Rune C. Olwen

I had an abortion, and i am furious that young women still have to face illegality! My history should be past, in textbooks, and self-determination reality!!

Rune C. Olwen
How old are you: Between 57 and 63

Country of birth: Germany

Year of abortion: 1970

Country of abortion: Germany

Nobody knew.
I grew up with the knowledge that rape victims were called "sinners", and better do not say anything.
So why should I talk myself into an institution for "bad" girls?
I was always the bookworm who knew things, tried out what I had read,
and the heavy monthly bleeding which was normal among all the women in my family has a diagnosis name nowadays.

Type of abortion: with herbs, massages or other methods, by myself

less bad than being raped.
A small chance of getting things done,
being not so utterly helpless anymore.

Reason for abortion: rape/incest

I am the product of rape and a still existing abortionforbidding law and was born into abuse circles - abuse of every kind.
(Collect a few samples of Catholicism from those who can speak up now,
lots of families with born-unwanted children resemble these institutions)
From age 7 on I tried to fight off the rapists, but did not succeed completely until I came of age and left this "family" for good.

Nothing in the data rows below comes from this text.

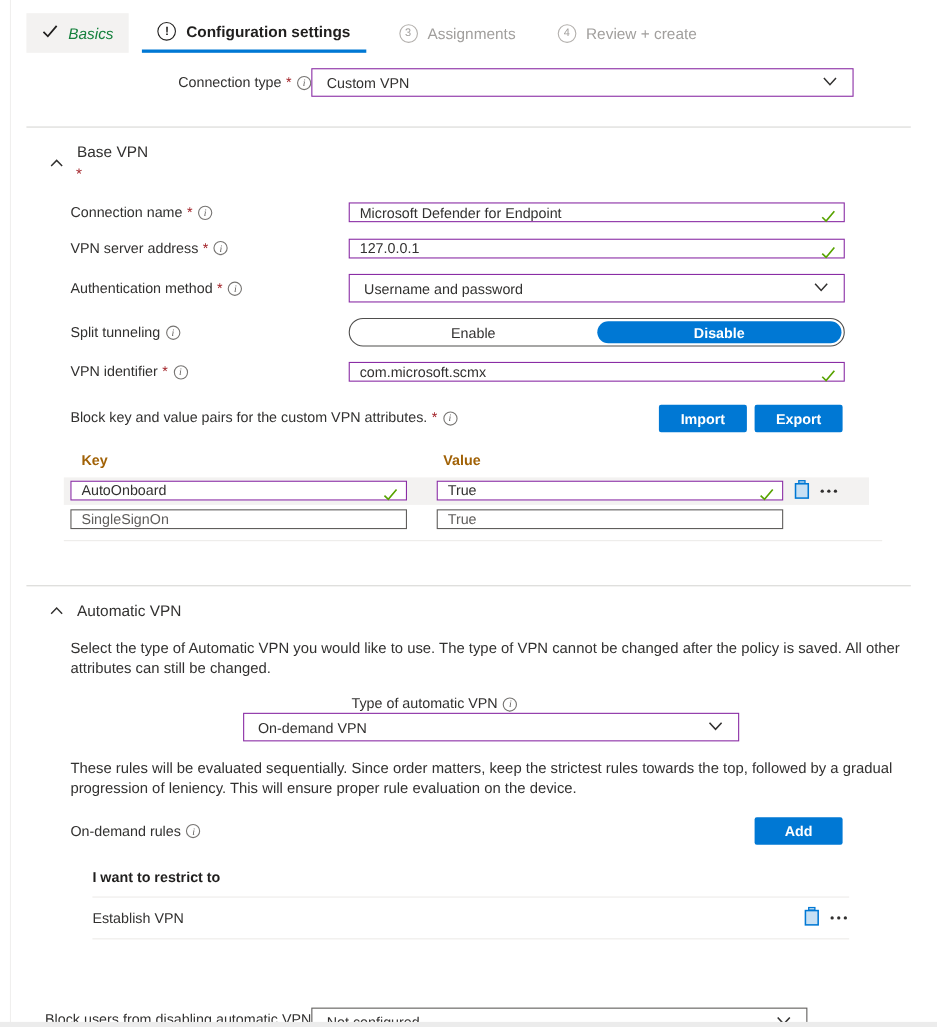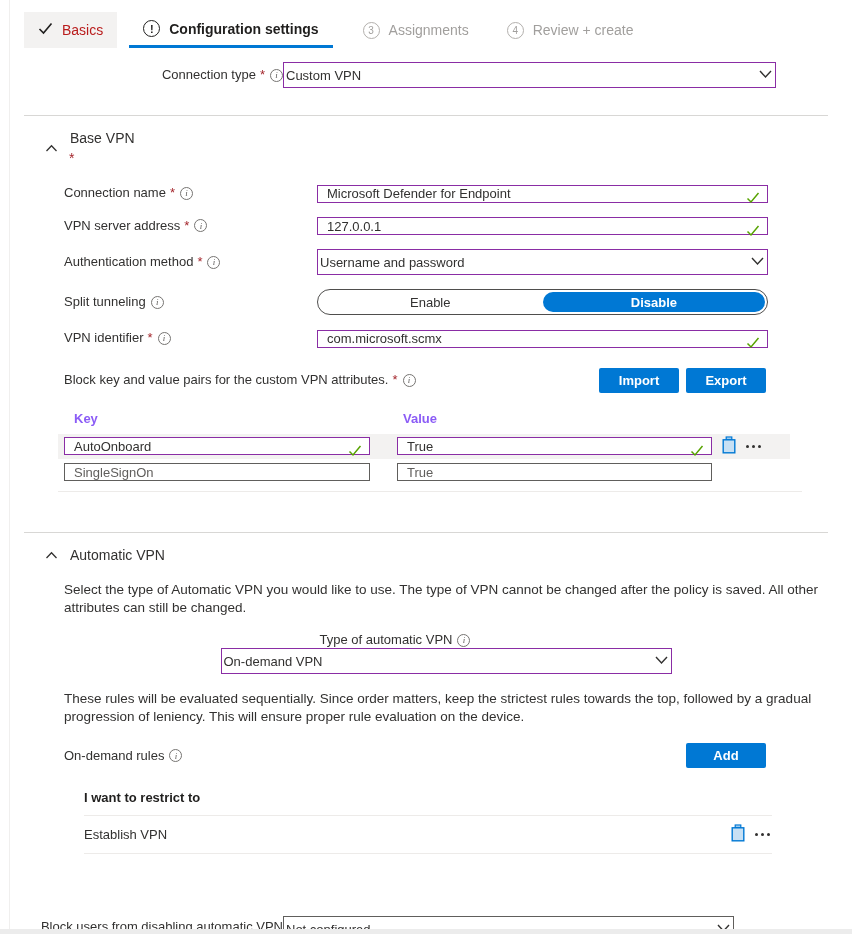--- a/index.html
+++ b/index.html
@@ -12,7 +12,7 @@
   
   .tabs { display: flex; align-items: stretch; height: 36px; margin-bottom: 14px; }
   .tab { display: flex; align-items: center; gap: 9px; padding: 0 14px; font-size: 14px; cursor: pointer; white-space: nowrap; }
-  .tab-basics { background: #f3f2f1; color: #b91c1c; margin-right: 12px; }
+  .tab-basics { background: #f3f2f1; color: #15803d; margin-right: 12px; font-style: italic; }
   .tab-config { color: #201f1e; font-weight: 700; border-bottom: 3px solid #0078d4; padding-bottom: 0; margin-right: 16px; }
   .tab-disabled { color: #a19f9d; margin-right: 10px; }
   .num-circle { width: 17px; height: 17px; border: 1px solid #b3b0ad; border-radius: 50%; color: #a19f9d;

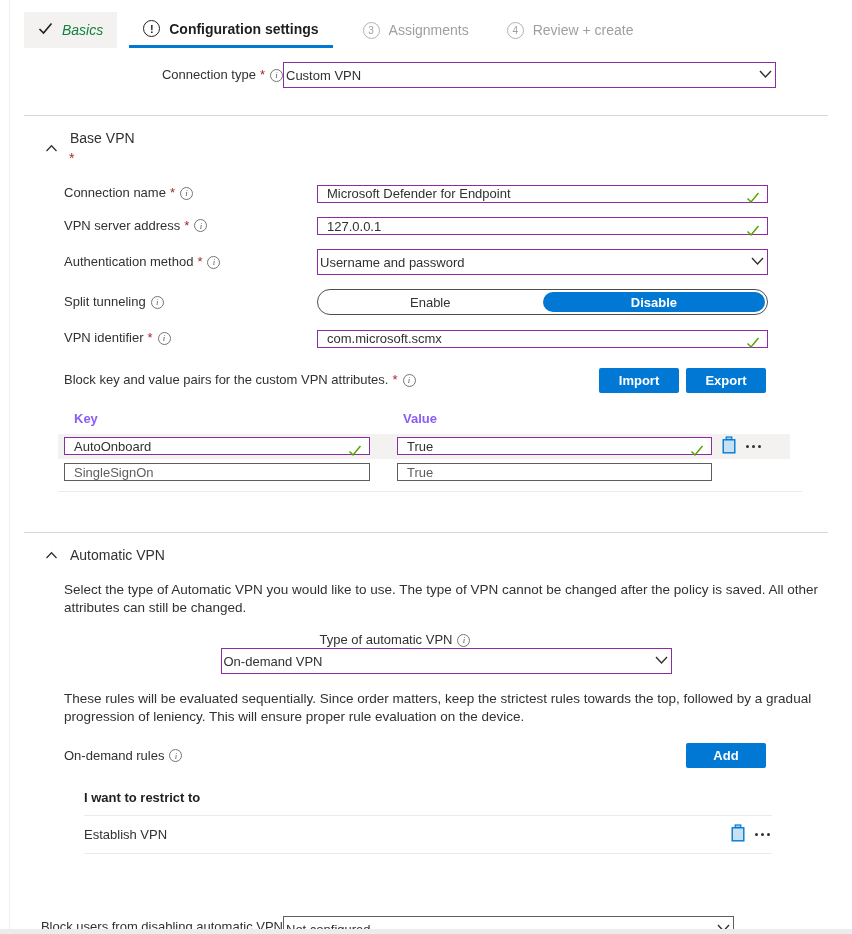--- a/index.html
+++ b/index.html
@@ -38,7 +38,7 @@
   .tb.dim { color: #605e5c; }
   .check-badge { position: absolute; right: 8px; top: 6px; }
   .select { height: 26px; border: 1px solid #605e5c; background: #fff; display: flex; align-items: center;
-    justify-content: space-between; padding: 0 2px; font-size: 13px; cursor: pointer; }
+    justify-content: space-between; padding: 0 13px; font-size: 13px; cursor: pointer; }
   .select.modified { border-color: #8a2da5; }
   .ctrl-wide { width: 493px; }
   .ctrl { width: 451px; }

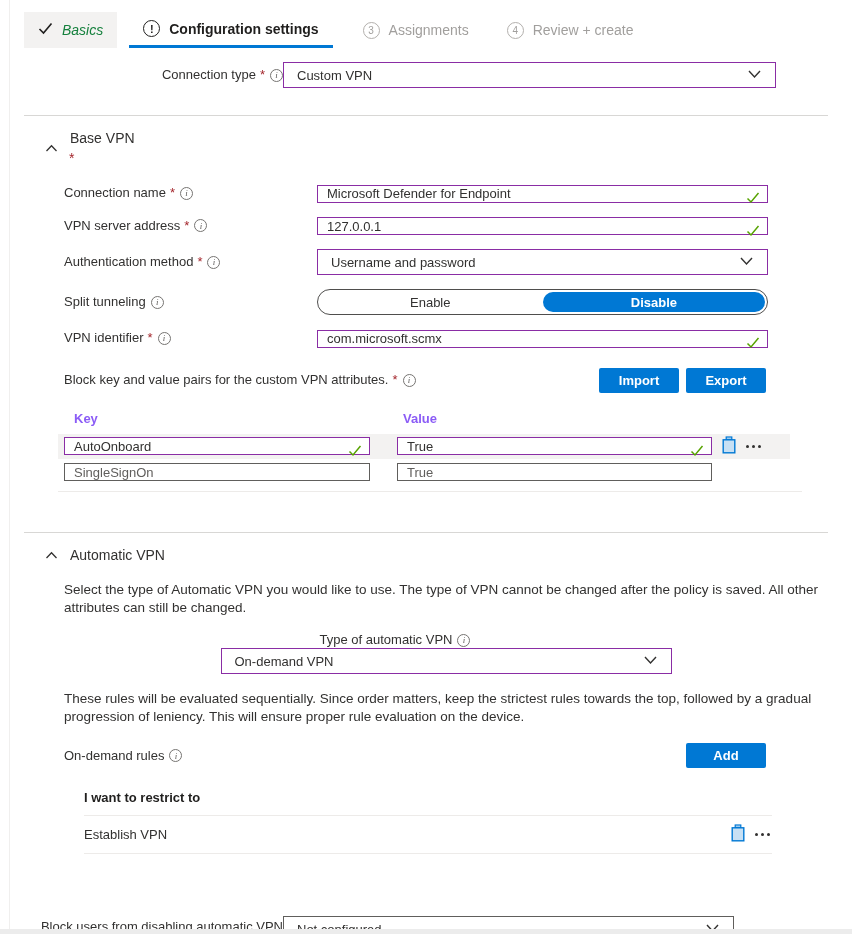--- a/index.html
+++ b/index.html
@@ -66,7 +66,7 @@
   .attrs-line { display: flex; align-items: center; justify-content: space-between; margin: 20px 62px 0 40px; }
 
   
-  .kv-head { display: flex; margin: 18px 0 8px 40px; font-size: 13px; font-weight: 700; color: #8b5cf6; }
+  .kv-head { display: flex; margin: 18px 0 8px 40px; font-size: 13px; font-weight: 700; color: #a16207; }
   .kv-head .kh { width: 306px; padding-left: 10px; }
   .kv-head .vh { margin-left: 33px; }
   .kv-row { display: flex; align-items: center; margin-left: 34px; width: 732px; padding: 2px 0 2px 6px; margin-bottom: 2px; }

Feelings about abortion: numb, relieved, angry, happy, as usual

Now in menopause I try to get rid of this habit to stiffen, all muscles so hard that I do not feel anything.
I grew up with that technique not to feel any pain.
I do not remember any time before I learnt that, and do not know the source of half of my scars.
This state of mind and body needs utter concentration to move or do anything, and is quite exhausting, and causes high blood pressure.
But when something resembles my childhood, the habit comes back, although I have lived alone and succeeded not to be touched for two decades now.